The central bank will keep its finger off the trigger on interest rate adjustments in the coming months, confident in fiscal authorities’ ability to ramp up spending to get the economy’s engines revving faster.
Bangko Sentral ng Pilipinas (BSP) Governor Amando M. Tetangco Jr. said the responsibility for getting the economy performing better would stay with the government for now.
In an e-mail to reporters at the weekend, the central bank chief said there was “no strong impetus to provide support to growth, given that the government was expected to ramp up infra spending in coming months.”

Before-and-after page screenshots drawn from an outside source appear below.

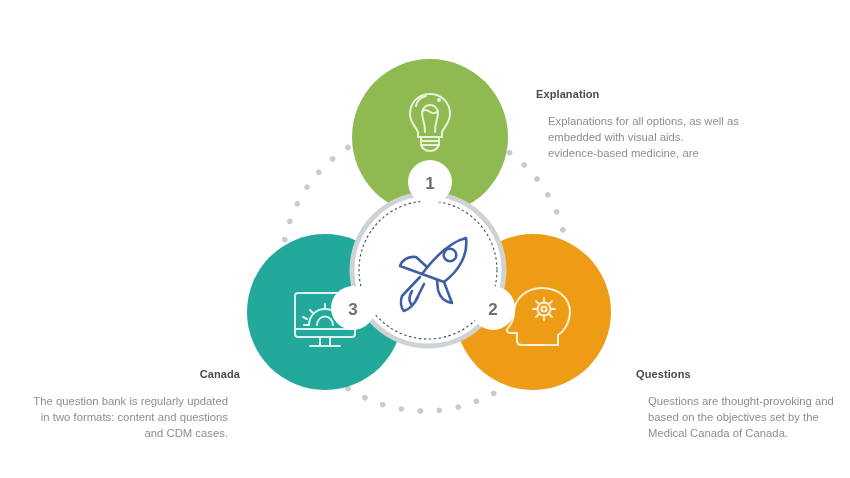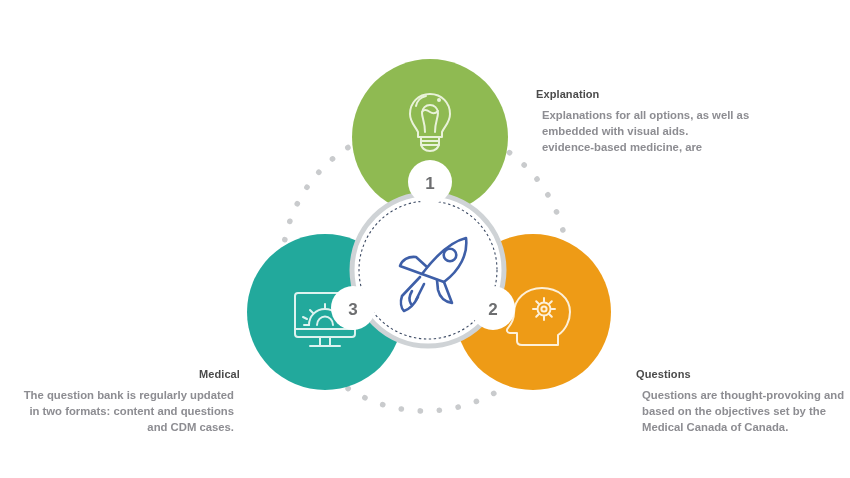--- a/index.html
+++ b/index.html
@@ -47,8 +47,7 @@
     font-size: 11.3px;
     color: #8d8d92;
     line-height: 1.42;
-    margin: 6px;
-    font-weight: bold;
+    margin: 12px;
   }
   .txt-block .t-body span {
     display: block;

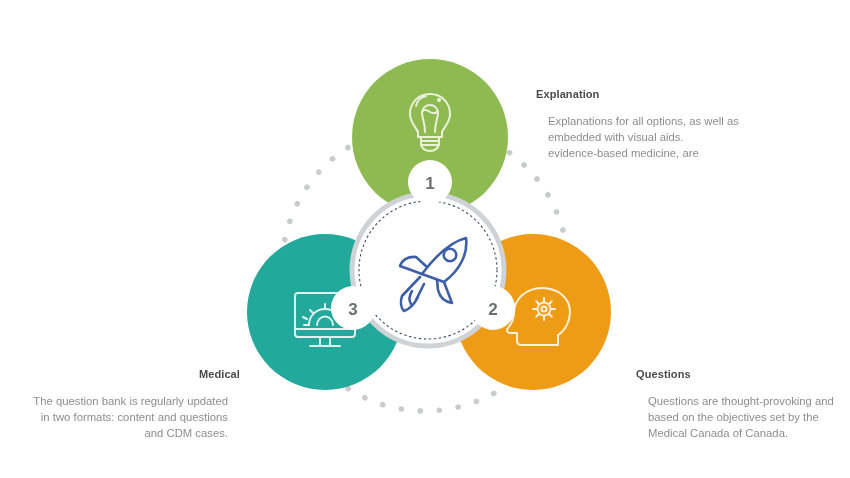--- a/index.html
+++ b/index.html
@@ -190,7 +190,7 @@
   </div>
 
   <div class="txt-block" id="block-update">
-    <p class="t-title">Medical</p>
+    <p class="t-title">Canada</p>
     <p class="t-body">
       <span>The question bank is regularly updated</span>
       <span>in two formats: content and questions</span>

This comes following a disappointing first quarter for the Philippine economy, which grew at 5.2 percent or below state targets. Gross domestic product (GDP) will have to expand by more than 7 percent in all succeeding quarters for the government’s GDP growth target of 7 to 8 percent to be hit.
Consumer price movements have also slowed to record lows, prompting some private sector observers to suggest that a cut in the BSP’s interest rates would be warranted.

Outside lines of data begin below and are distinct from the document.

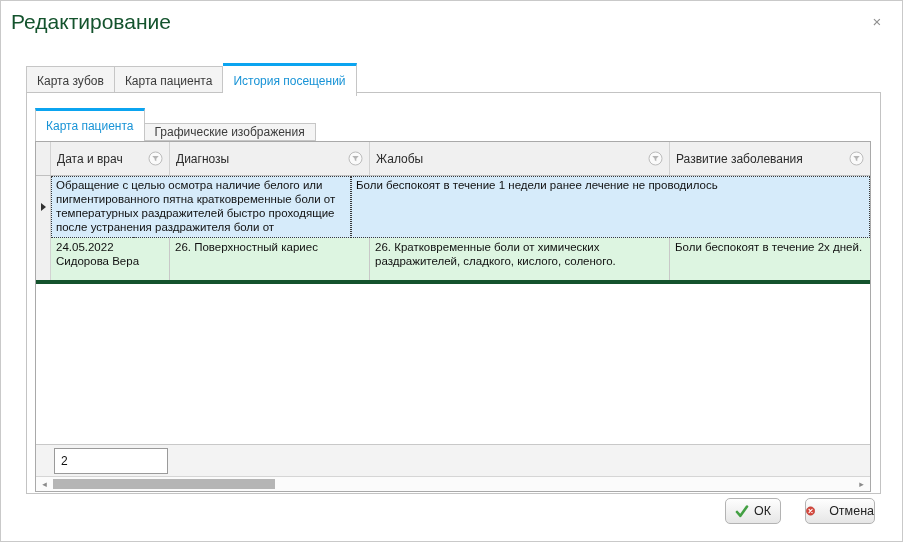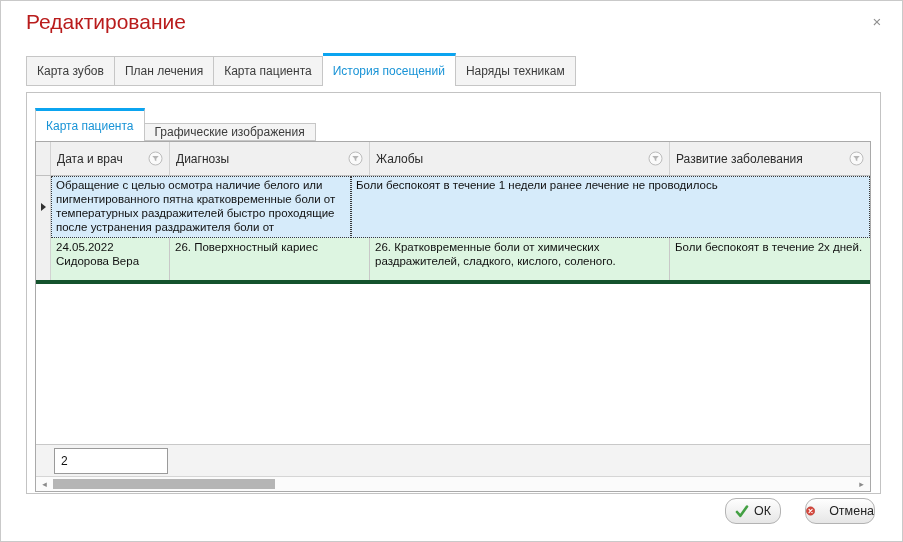--- a/index.html
+++ b/index.html
@@ -9,7 +9,7 @@
   .dialog { position:relative; width:903px; height:542px; background:#ffffff;
             border:1px solid #c9c9c9; overflow:hidden; }
 
-  .dlg-title { position:absolute; left:25px; top:9px; font-size:21px; color:#b91c1c; }
+  .dlg-title { position:absolute; left:10px; top:9px; font-size:21px; color:#14532d; }
   .dlg-close { position:absolute; right:17px; top:13px; width:16px; height:16px;
                color:#8f8f8f; font-size:15px; line-height:16px; text-align:center; cursor:default; }
 

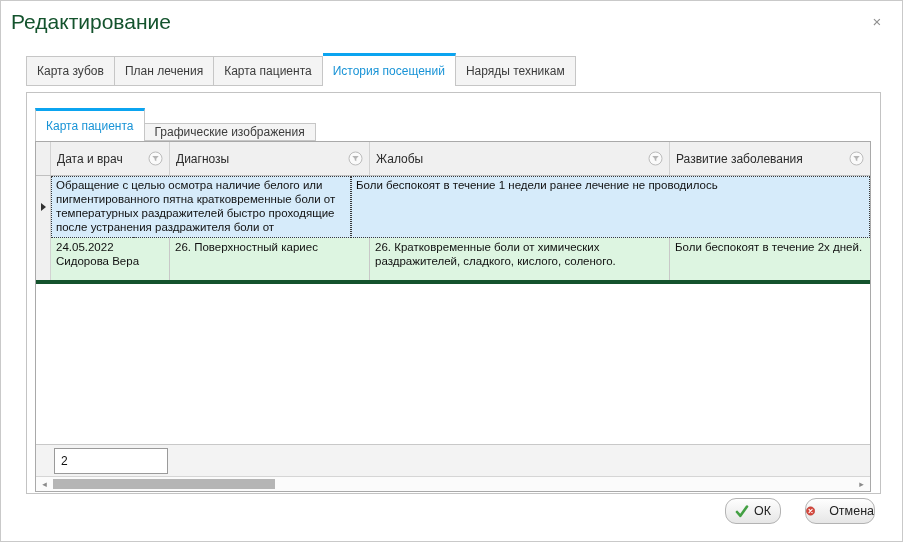--- a/index.html
+++ b/index.html
@@ -14,7 +14,7 @@
                color:#8f8f8f; font-size:15px; line-height:16px; text-align:center; cursor:default; }
 
   
-  .main-tabs { position:absolute; left:25px; top:52px; display:flex; align-items:flex-end; height:33px; }
+  .main-tabs { position:absolute; left:25px; top:62px; display:flex; align-items:flex-end; height:33px; }
   .tab { height:30px; padding:0 10px; display:flex; align-items:center;
          background:#f4f4f4; border:1px solid #c6c6c6; border-left:none;
          font-size:12px; color:#3c3c3c; white-space:nowrap; }

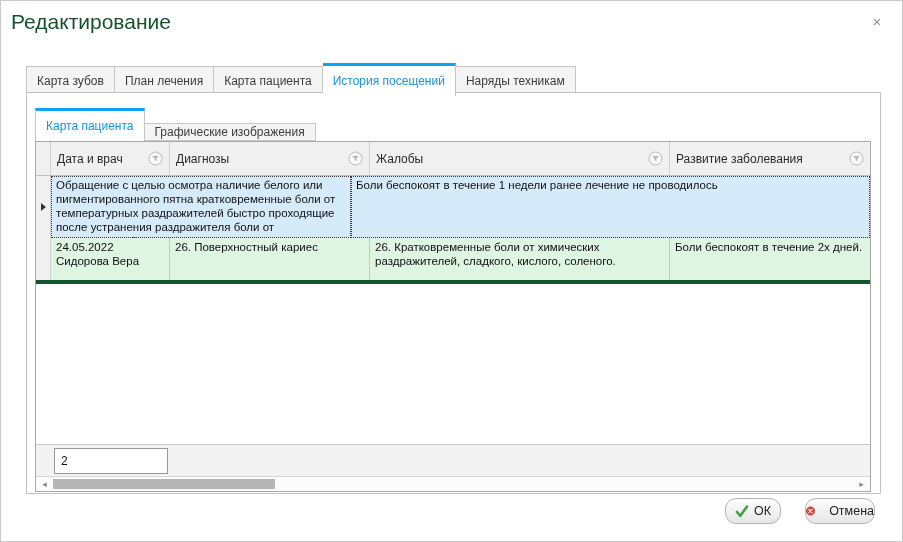--- a/index.html
+++ b/index.html
@@ -93,9 +93,6 @@
         <span>Карта зубов</span>
       </div>
     <div class="tab">
-        <span>План лечения</span>
-      </div>
-    <div class="tab">
         <span>Карта пациента</span>
       </div>
     <div class="tab active">

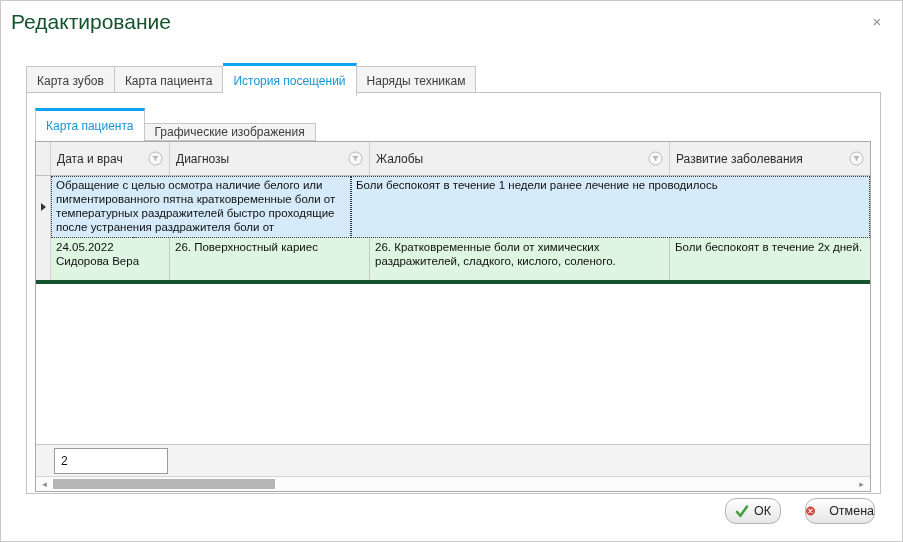--- a/index.html
+++ b/index.html
@@ -98,9 +98,6 @@
     <div class="tab active">
         <span>История посещений</span>
       </div>
-    <div class="tab">
-        <span>Наряды техникам</span>
-      </div>
   </div>
 
   <div class="panel">

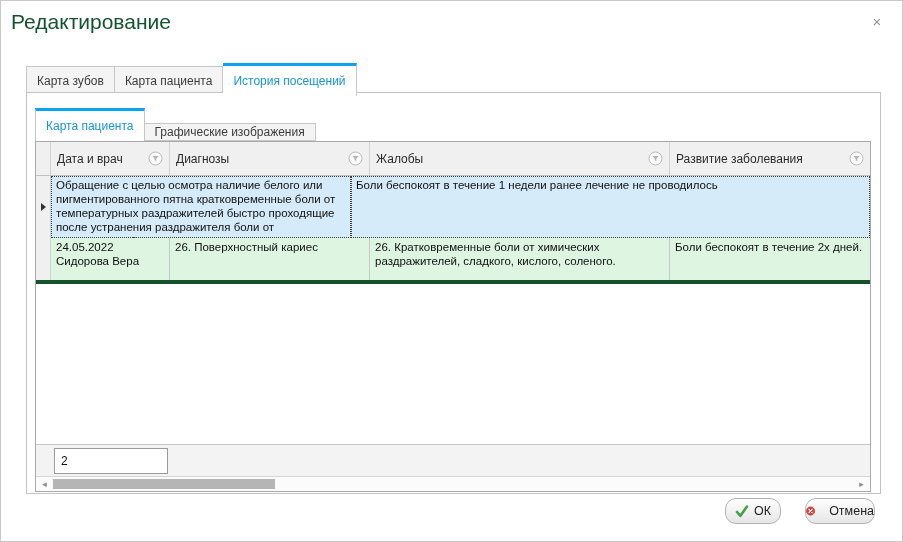--- a/index.html
+++ b/index.html
@@ -76,7 +76,7 @@
   
   .btn { position:absolute; top:497px; height:26px; display:flex; align-items:center;
          justify-content:center; gap:5px; background:linear-gradient(#fefefe,#e6e6e6);
-         border:1px solid #b3b3b3; border-radius:11px; font-size:12.5px; color:#222; cursor:default; }
+         border:1px solid #b3b3b3; border-radius:5px; font-size:12.5px; color:#222; cursor:default; }
   .btn-ok { left:724px; width:56px; }
   .btn-cancel { left:804px; width:70px;gap:14px; }
 </style>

Government data this month showed inflation in May slowing to 1.6 percent, the lowest on record, due to cheap fuel and the more stable supply of food. “The data raised the likelihood of BSP policy rate cut,” ING bank said in a note to clients Monday.
The BSP’s overnight borrowing and lending rates currently stand at 4 and 6 percent, respectively.
For all of 2015, the BSP wants to keep inflation within a range of 2 to 4 percent. The BSP’s main goal is to protect consumers’ purchasing power by keeping price movements within target.
A cut in the BSP’s benchmark interest rates, which influence the cost of money in the economy, may lead to stronger consumer demand, helping prop up inflation. This may backfire, however, if loose monetary settings lead to excess consumer demand, compounded by a possible reversal in commodity prices.
“It is possible that we can see inflation in next periods below the low end of the target range, given inertial inflation and base effects,” Tetangco said. Last year, inflation peaked at 4.9 percent in July and August. As a result, consumer price movements may slow further due to year-on-year base effects.
But he said the BSP was also aware of upside risks, chief of which was the prospect of a prolonged dry spell in the country due to El Niño. “Right now, as we see it, inflation expectations are well-anchored.”